Buccal delivery offers a promising non-invasive route for systemic administration of macromolecules, bypassing gastrointestinal and hepatic first-pass metabolism, and is suitable for a range of therapeutic applications (Figure 1). It provides several advantages, such as relative physical robustness, easy accessibility, and the potential for rapid onset along with improved patient adherence [7,8]. However, the delivery remains challenging due to limited permeability, dynamic salivary environment, continuous salivary washout, restrictions on drug loading, and the inherent fragility of proteins, resulting in low bioavailability and complex formulation requirements [3,7]. To overcome these barriers, strategies like mucoadhesive polymers, permeation enhancers, enzyme inhibitors, and nanocarriers have been investigated to protect proteins and enhance mucosal transport [3,6,7].

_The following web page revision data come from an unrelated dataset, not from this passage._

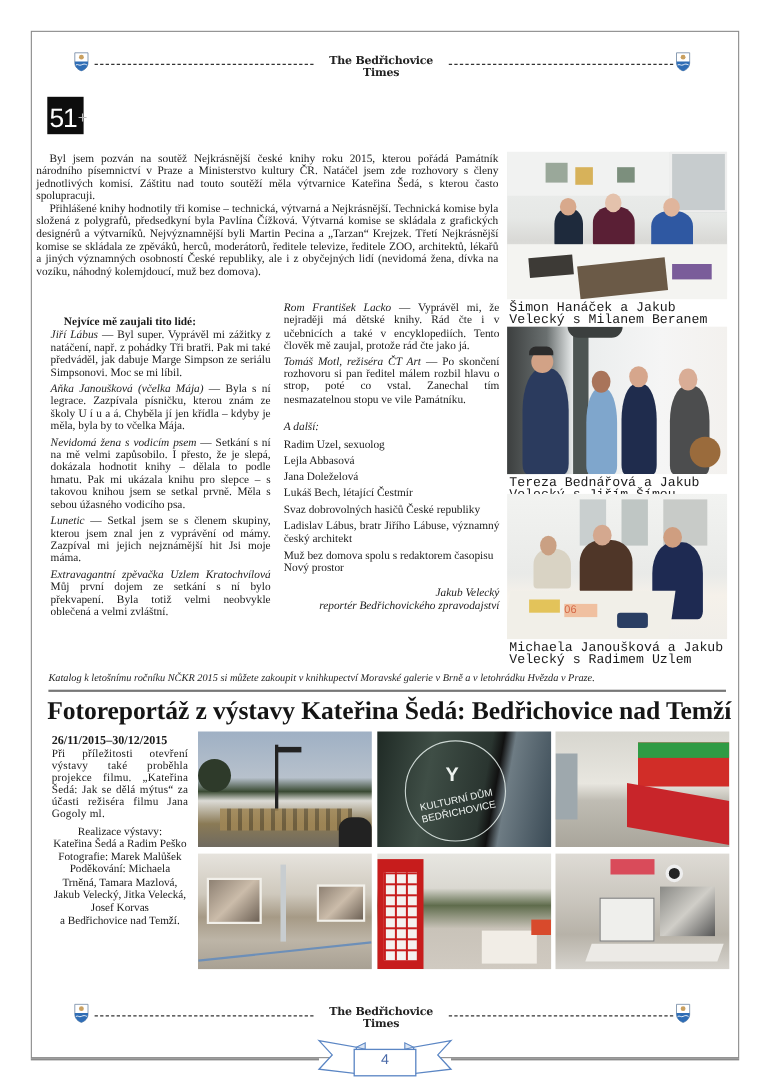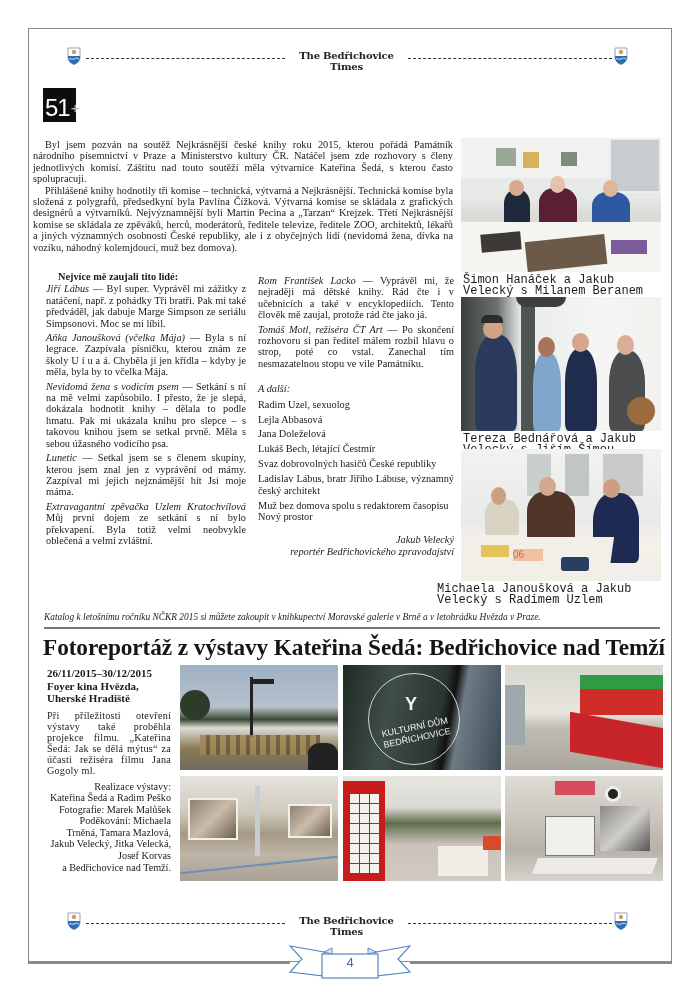--- a/index.html
+++ b/index.html
@@ -25,21 +25,21 @@
      font-size: 24px; line-height: 24px; padding: 8px 0 0 2px; letter-spacing: -1px; position: relative; }
   .badge51 .plus { font-size: 15px; color: #bbb; vertical-align: 3px; margin-left: 1px; }
   .article-title { font-family: "Liberation Serif", serif; font-weight: bold; font-size: 24px; margin-left: 9px; line-height: 28px; color: #151515; }
 
   .lead { position: absolute; left: 33px; top: 139px; width: 420px; font-size: 10.3px; line-height: 11.4px; text-align: justify; }
   .lead p { text-indent: 12px; }
 
   .col { position: absolute; font-size: 10.3px; line-height: 11.4px; text-align: justify; }
   .col.left { left: 46px; top: 271px; width: 200px; }
   .col.mid { left: 258px; top: 275px; width: 196px; }
-  .col .hdr { font-weight: bold; margin-bottom: 1px; margin-left: 12px; }
+  .col .hdr { font-weight: bold; margin-bottom: 1px; margin-left: 12px; margin-top: 16px; }
   .col p { margin-bottom: 3px; }
   .col em { font-style: italic; }
   .col .others-label { font-style: italic; margin-top: 14px; margin-bottom: 4px; }
   .col .others li { list-style: none; margin-bottom: 3.5px; text-align: left; }
   .col .outro { margin-top: 12px; }
   .col .sig { text-align: right; font-style: italic; margin-top: 12px; line-height: 11.6px; }
 
   .photo { position: absolute; overflow: hidden; text-decoration: underline; }
   .caption { position: absolute; font-size: 12px; line-height: 10.8px; color: #1a1a1a; font-family: Liberation Mono, monospace; }
 
@@ -55,21 +55,21 @@
   .catalog-note { position: absolute; left: 44px; top: 612px; width: 620px; font-size: 9.4px; font-style: italic; color: #222; }
   .rule-gray { position: absolute; left: 44px; top: 627px; width: 616px; height: 2px; background: #777; }
 
   .foto-title { position: absolute; left: 43px; top: 632px; width: 620px; font-family: "Liberation Serif", serif; font-weight: bold;
      font-size: 23.3px; line-height: 30px; letter-spacing: -0.1px; color: #151515; white-space: nowrap; }
 
   .exp { position: absolute; left: 47px; top: 667px; width: 124px; font-size: 10.2px; line-height: 11px; text-align: justify; }
   .exp .dates { font-weight: bold; font-size: 11px; line-height: 12.5px; }
   .exp .venue { font-weight: bold; font-size: 11px; line-height: 12.5px; margin-bottom: 5px; text-align: left; }
   .exp p { margin-bottom: 5px; }
-  .exp .credits { text-align: right; }
+  .exp .credits { text-align: center; }
   .exp .credits div { line-height: 11.6px; }
 
   .grid { position: absolute; left: 180px; top: 665px; width: 482px; height: 215px; }
   .gimg { position: absolute; width: 158px; height: 105px; overflow: hidden; }
   .g1 { left: 0; top: 0; background: linear-gradient(180deg, #9fb0c4 0%, #b7c1cc 40%, #3a4a33 52%, #dcdbd6 60%, #8a7a55 80%, #6f6a60 100%); }
   .g2 { left: 163px; top: 0; background: linear-gradient(100deg, #1f2a25 0%, #3f4e46 30%, #2a3530 60%, #111 66%, #6e7c84 72%, #3a4a55 100%); }
   .g3 { left: 325px; top: 0; background: linear-gradient(180deg, #d7d6cf 0%, #e8e6df 45%, #bfbcb3 60%, #a9a59b 100%); }
   .g4 { left: 0; top: 111px; background: linear-gradient(180deg, #e6e3dd 0%, #cfc9bd 35%, #a69a86 55%, #bdb5a7 75%, #a8a093 100%); }
   .g5 { left: 163px; top: 111px; background: linear-gradient(180deg, #e7e6e1 0%, #dad8d1 30%, #5f6c4c 45%, #c9c3b9 65%, #d0cac1 100%); }
   .g6 { left: 325px; top: 111px; background: linear-gradient(180deg, #dedbd5 0%, #cac6be 40%, #b7b2a8 70%, #d6d3cd 100%); }
@@ -202,30 +202,29 @@
   <div style="position:absolute;left:30px;top:38px;width:15px;height:18px;border-radius:50%;background:#caa083;"></div>
   <div class="figure-shape" style="left:66px;top:42px;width:48px;height:50px;background:#4f3628;"></div>
   <div style="position:absolute;left:78px;top:28px;width:17px;height:19px;border-radius:50%;background:#d4a88f;"></div>
   <div class="figure-shape" style="left:132px;top:44px;width:46px;height:70px;background:#1e2a52;"></div>
   <div style="position:absolute;left:142px;top:30px;width:17px;height:19px;border-radius:50%;background:#cf9e80;"></div>
   <div style="position:absolute;left:0;top:88px;width:150px;height:44px;background:#f1efe8;transform:skewX(-8deg);"></div>
   <div style="position:absolute;left:20px;top:96px;width:28px;height:12px;background:#e3c35a;"></div>
   <div style="position:absolute;left:52px;top:100px;width:30px;height:12px;background:#f0c0a0;color:#d56a48;font-family:'Liberation Sans',sans-serif;font-size:10px;line-height:12px;">06</div>
   <div style="position:absolute;left:100px;top:108px;width:28px;height:14px;background:#2a3e63;border-radius:3px;"></div>
 </div>
-<div class="caption" style="left:437px;top:584px;width:200px;">Michaela Janoušková a Jakub Velecký s Radimem Uzlem</div>
+<div class="caption" style="left:463px;top:584px;width:200px;">Michaela Janoušková a Jakub Velecký s Radimem Uzlem</div>
 
 <div class="catalog-note">Katalog k letošnímu ročníku NČKR 2015 si můžete zakoupit v knihkupectví Moravské galerie v Brně a v letohrádku Hvězda v Praze.</div>
 <div class="rule-gray"></div>
 
 <h2 class="foto-title">Fotoreportáž z výstavy Kateřina Šedá: Bedřichovice nad Temží</h2>
 
 <div class="exp">
   <div class="dates">26/11/2015–30/12/2015</div>
-  <div class="venue">Foyer kina Hvězda, Uherské Hradiště</div>
   <p style="letter-spacing:0.2px;">Při příležitosti otevření výstavy také proběhla projekce filmu. „Kateřina Šedá: Jak se dělá mýtus“ za účasti režiséra filmu Jana Gogoly ml.</p>
   <div class="credits">
     <div>Realizace výstavy:</div>
     <div>Kateřina Šedá a Radim Peško</div>
     <div>Fotografie: Marek Malůšek</div>
     <div>Poděkování: Michaela Trněná, Tamara Mazlová, Jakub Velecký, Jitka Velecká, Josef Korvas</div>
     <div>a Bedřichovice nad Temží.</div>
   </div>
 </div>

Conventional manufacturing of buccal films by solvent casting or hot-melt extrusion offers limited flexibility for dose customization and internal structure [7,9]. In contrast, three-dimensional (3D) printing technologies allow precise control over film geometry, spatial distribution of APIs and excipients, multilayer or compartmentalized designs, and on-demand, patient-specific doses (Figure 1, Table 1) [7,10]. Importantly, semi-solid extrusion printing can be performed under mild processing conditions, making it particularly suitable for protein and peptide delivery by minimizing degradation and preserving biological activity. This review highlights technological progress and the clinical potential of 3D-printed buccal films for protein delivery, focusing on formulation approaches, 3D printing techniques, and related proof-of-concept studies.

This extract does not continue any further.